The fast-moving gas forms a rotating airflow around the microphone to generate the wind noise. In general, the wind noise is mainly concentrated in low frequency bands.
Generally, a windscreen may be used to weaken the impact of the wind noise. However, many small devices, e.g. a digital video camera or a recording pen, is not equipped with a windscreen, so the impact of the wind noise is inevitable. Additionally, a high pass filter is used to reduce the wind noise since the wind noise mainly comprises a low band component. However, low band components of the voice itself are also cut in addition to the wind noise, the quality of the recoding sound is decreased.
Thus, improved techniques for method and device for reducing wind noise are desired to overcome the above disadvantages.
This section is for the purpose of summarizing some aspects of the present invention and to briefly introduce some preferred embodiments. Simplifications or omissions in this section as well as in the abstract or the title of this description may be made to avoid obscuring the purpose of this section, the abstract and the title. Such simplifications or omissions are not intended to limit the scope of the present invention.
In general, the present invention pertains to improved techniques to reduce wind noise effectively in recorded signals. In one aspect of the present invention, there is a strong correlation of two voice signals from target voices in the same frequency band sampled simultaneously by a pair of microphones in a common scene while there is a weak correlation of wind noises in the same frequency band of the two voice signals sampled simultaneously by the pair of microphones in the common scene. Taking advantage of this feature to provide a larger gain to the frequency band having a strong correlation and a smaller gain to the frequency band having weak correlation, thereby the wind noise is reduced efficiently with minimum impact on the target voices.

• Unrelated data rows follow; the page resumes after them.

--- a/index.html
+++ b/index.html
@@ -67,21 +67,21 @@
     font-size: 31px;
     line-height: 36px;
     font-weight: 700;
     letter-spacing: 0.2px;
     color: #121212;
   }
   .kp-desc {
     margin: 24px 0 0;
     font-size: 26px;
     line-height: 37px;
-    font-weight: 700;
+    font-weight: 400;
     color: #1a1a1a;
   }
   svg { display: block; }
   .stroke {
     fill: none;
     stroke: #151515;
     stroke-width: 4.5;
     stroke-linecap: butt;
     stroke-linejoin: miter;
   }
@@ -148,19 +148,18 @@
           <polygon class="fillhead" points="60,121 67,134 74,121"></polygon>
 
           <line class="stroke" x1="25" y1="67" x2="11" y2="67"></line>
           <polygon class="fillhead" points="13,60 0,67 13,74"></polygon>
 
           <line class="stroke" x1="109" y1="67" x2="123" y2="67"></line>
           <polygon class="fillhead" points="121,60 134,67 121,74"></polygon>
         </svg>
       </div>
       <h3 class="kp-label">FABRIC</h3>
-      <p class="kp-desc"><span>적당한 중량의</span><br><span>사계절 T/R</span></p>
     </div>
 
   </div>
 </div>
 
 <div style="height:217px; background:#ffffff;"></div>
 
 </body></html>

One of the features, benefits and advantages in the present invention is to provide techniques to remove wind noises with minimum impact on recorded signals.
Other objects, features, and advantages of the present invention will become apparent upon examining the following detailed description of an embodiment thereof, taken in conjunction with the attached drawings.

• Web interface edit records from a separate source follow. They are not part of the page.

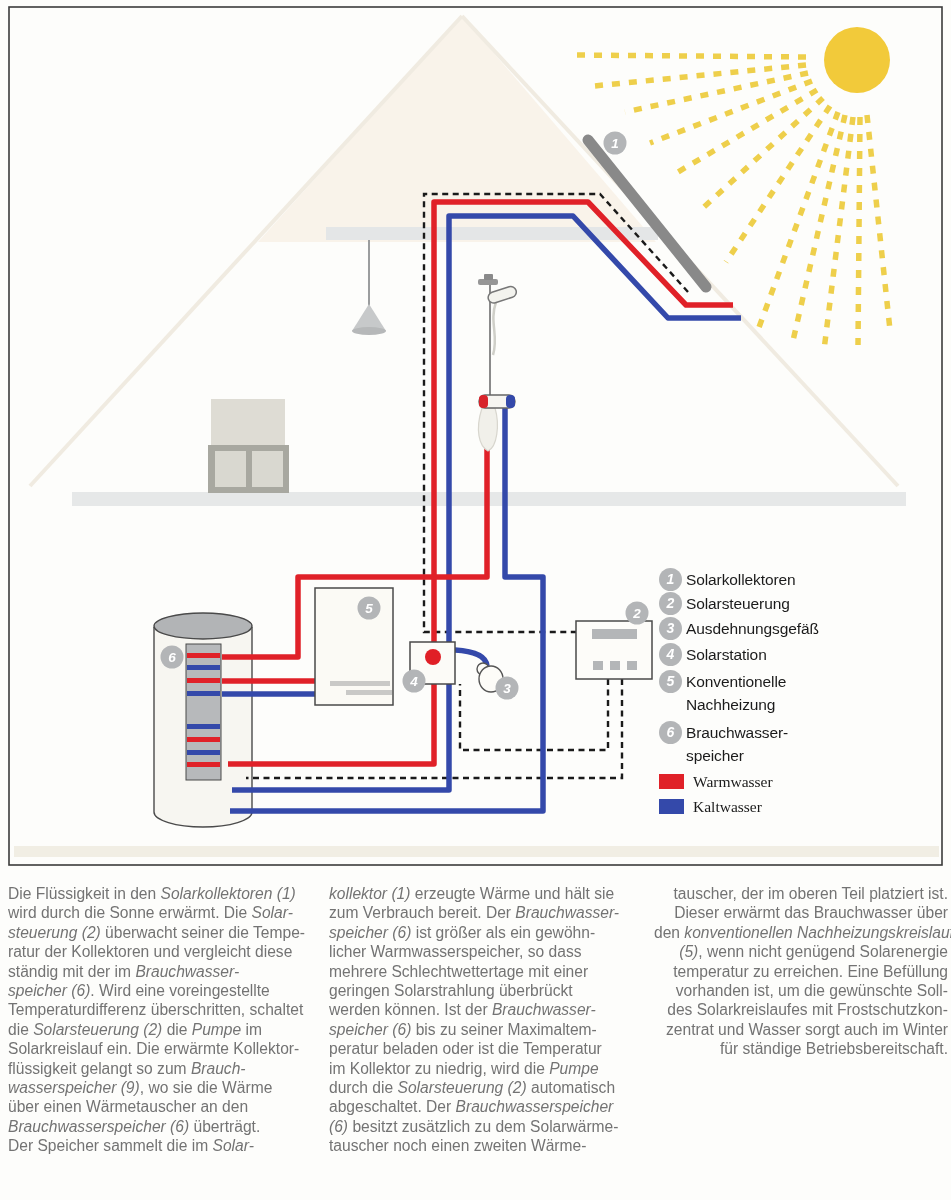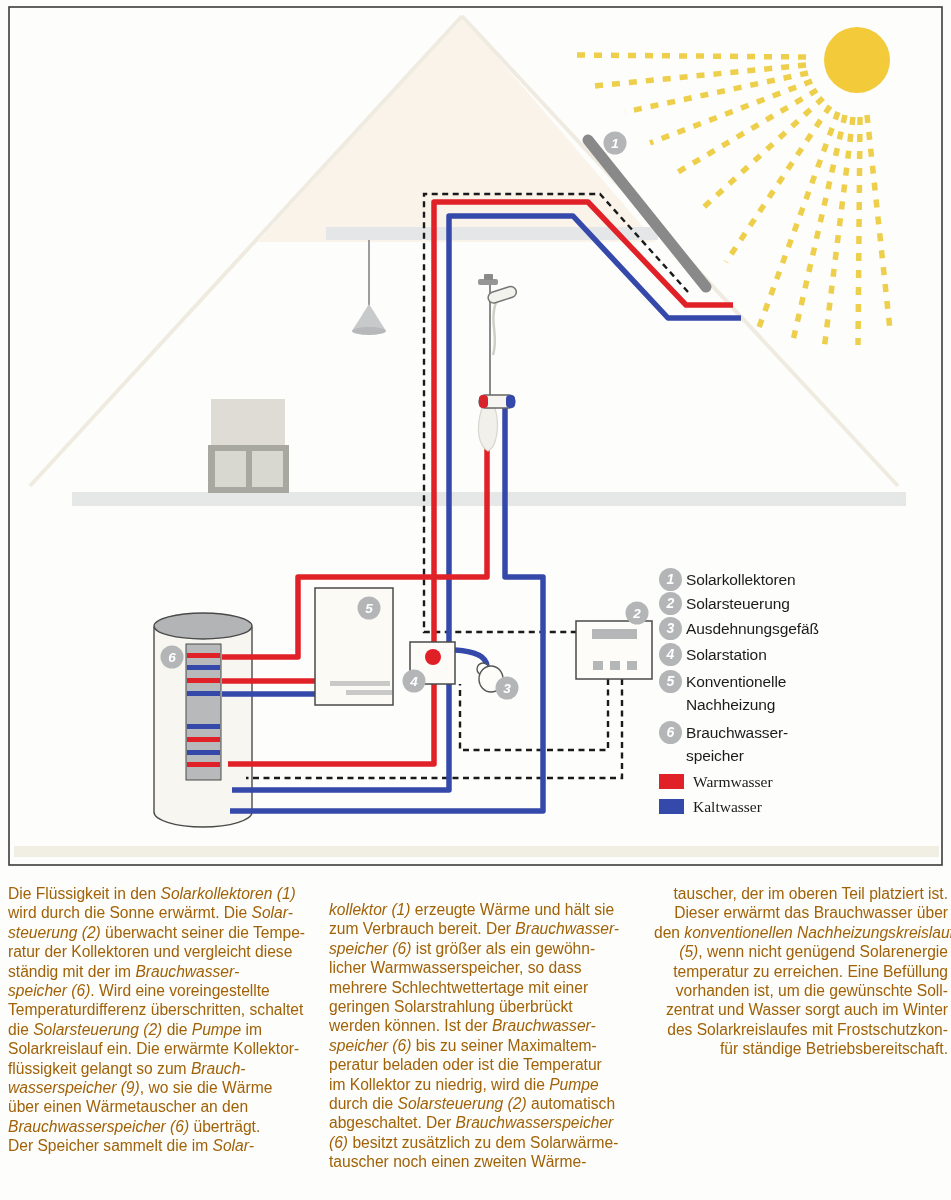--- a/index.html
+++ b/index.html
@@ -14,25 +14,25 @@
   .lbadge{width:23px;height:23px;border-radius:50%;background:#b3b5b7;flex:none;
           color:#fff;font:italic bold 14px/23px "Liberation Sans",sans-serif;
           text-align:center;}
   .ltext{margin-left:4px;font-size:15.5px;line-height:23px;color:#1b1b1b;letter-spacing:-0.1px;}
   .ltext span{display:block;}
   .swatch{width:25px;height:15px;flex:none;margin-top:4px;}
   .swlabel{margin-left:9px;font-size:15.5px;line-height:23px;color:#1b1b1b;font-family:Liberation Serif, serif;}
 
   
   .article{position:absolute;top:884px;left:0;width:951px;}
-  .col{position:absolute;top:0;font-size:15.6px;line-height:19.4px;color:#a16207;}
+  .col{position:absolute;top:0;font-size:15.6px;line-height:19.4px;color:#737373;}
   .col .tl{white-space:nowrap;}
   .col em{font-style:italic;}
   #col1{left:8px;width:300px;}
-  #col2{left:329px;width:308px;margin-top:16px;}
+  #col2{left:329px;width:308px;}
   #col3{left:654px;width:294px;text-align:right;}
 </style>
 </head>
 <body>
 
 <div class="diagram">
 <svg width="951" height="868" viewBox="0 0 951 868" xmlns="http://www.w3.org/2000/svg">
 
   <g>
     <polygon points="462,16 258,242 656,242" fill="#f9f3ea"></polygon>
@@ -258,17 +258,17 @@
       <div class="tl"><em>(6)</em><span> besitzt zusätzlich zu dem Solarwärme-</span></div>
       <div class="tl"><span>tauscher noch einen zweiten Wärme-</span></div>
     </div>
   <div class="col" id="col3">
       <div class="tl"><span>tauscher, der im oberen Teil platziert ist.</span></div>
       <div class="tl"><span>Dieser erwärmt das Brauchwasser über</span></div>
       <div class="tl"><span>den </span><em>konventionellen Nachheizungskreislauf</em></div>
       <div class="tl"><em>(5)</em><span>, wenn nicht genügend Solarenergie</span></div>
       <div class="tl"><span>temperatur zu erreichen. Eine Befüllung</span></div>
       <div class="tl"><span>vorhanden ist, um die gewünschte Soll-</span></div>
+      <div class="tl"><span>des Solarkreislaufes mit Frostschutzkon-</span></div>
       <div class="tl"><span>zentrat und Wasser sorgt auch im Winter</span></div>
-      <div class="tl"><span>des Solarkreislaufes mit Frostschutzkon-</span></div>
       <div class="tl"><span>für ständige Betriebsbereitschaft.</span></div>
     </div>
 </div>
 
 </body></html>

These and other features, aspects, and advantages of the present invention will become better understood with regard to the following description, appended claims, and accompanying drawings where:
The detailed description of the present invention is presented largely in terms of procedures, steps, logic blocks, processing, or other symbolic representations that directly or indirectly resemble the operations of devices or systems contemplated in the present invention. These descriptions and representations are typically used by those skilled in the art to most effectively convey the substance of their work to others skilled in the art.

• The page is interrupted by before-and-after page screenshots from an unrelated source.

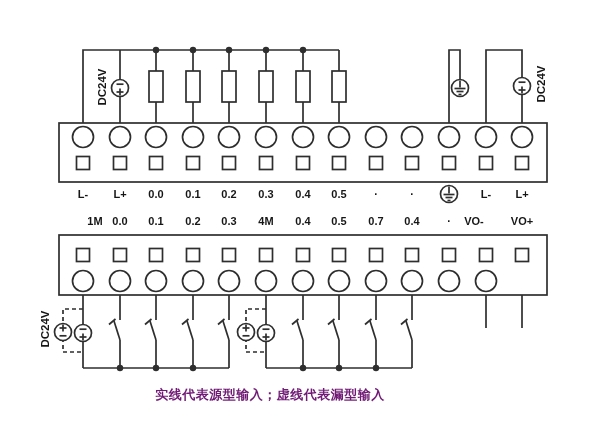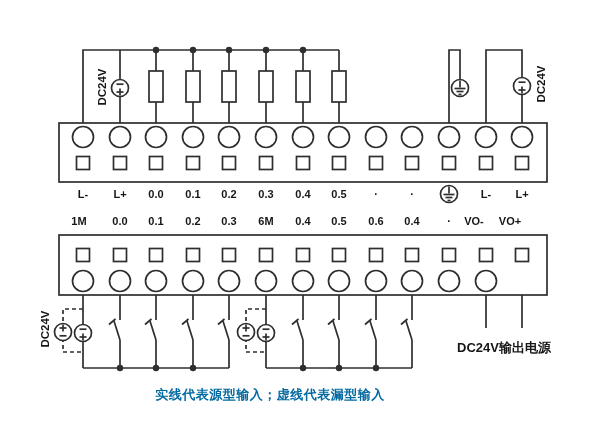--- a/index.html
+++ b/index.html
@@ -13,21 +13,21 @@
     font-size:11px;font-weight:700;white-space:nowrap;color:#161616;
   }
   .tl{top:188px;}
   .bl{top:215px;}
   .rot{
     position:absolute;transform:translate(-50%,-50%) rotate(-90deg);
     font-size:11.5px;font-weight:700;white-space:nowrap;color:#161616;
   }
   .cap{
     position:absolute;top:386px;left:270px;transform:translateX(-50%);
-    font-size:13px;font-weight:700;white-space:nowrap;color:#0369a1;letter-spacing:.5px;
+    font-size:13px;font-weight:700;white-space:nowrap;color:#701a75;letter-spacing:.5px;
   }
   .out{
     position:absolute;top:339px;left:504px;transform:translateX(-50%);
     font-size:13px;font-weight:700;white-space:nowrap;color:#161616;
   }
 </style>
 </head>
 <body>
 
 <div class="stage">
@@ -209,34 +209,33 @@
   <span class="tl" style="left:193px">0.1</span>
   <span class="tl" style="left:229px">0.2</span>
   <span class="tl" style="left:266px">0.3</span>
   <span class="tl" style="left:303px">0.4</span>
   <span class="tl" style="left:339px">0.5</span>
   <span class="tl" style="left:376px">·</span>
   <span class="tl" style="left:412px">·</span>
   <span class="tl" style="left:486px">L-</span>
   <span class="tl" style="left:522px">L+</span>
 
-  <span class="bl" style="left:79px">1M</span>
+  <span class="bl" style="left:95px">1M</span>
   <span class="bl" style="left:120px">0.0</span>
   <span class="bl" style="left:156px">0.1</span>
   <span class="bl" style="left:193px">0.2</span>
   <span class="bl" style="left:229px">0.3</span>
-  <span class="bl" style="left:266px">6M</span>
+  <span class="bl" style="left:266px">4M</span>
   <span class="bl" style="left:303px">0.4</span>
   <span class="bl" style="left:339px">0.5</span>
-  <span class="bl" style="left:376px">0.6</span>
+  <span class="bl" style="left:376px">0.7</span>
   <span class="bl" style="left:412px">0.4</span>
   <span class="bl" style="left:449px">·</span>
   <span class="bl" style="left:474px">VO-</span>
-  <span class="bl" style="left:510px">VO+</span>
+  <span class="bl" style="left:522px">VO+</span>
 
   <span class="rot" style="left:102px;top:87px">DC24V</span>
   <span class="rot" style="left:541px;top:84px">DC24V</span>
   <span class="rot" style="left:45px;top:329px">DC24V</span>
 
-  <span class="out">DC24V输出电源</span>
   <span class="cap">实线代表源型输入；虚线代表漏型输入</span>
 
 </div>
 
 </body></html>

Reference herein to “one embodiment” or “an embodiment” means that a particular feature, structure, or characteristic described in connection with the embodiment can be included in at least one embodiment of the invention. The appearances of the phrase “in one embodiment” in various places in the specification are not necessarily all referring to the same embodiment, nor are separate or alternative embodiments mutually exclusive of other embodiments. Further, the order of blocks in process flowcharts or diagrams or the use of sequence numbers representing one or more embodiments of the invention do not inherently indicate any particular order nor imply any limitations in the invention.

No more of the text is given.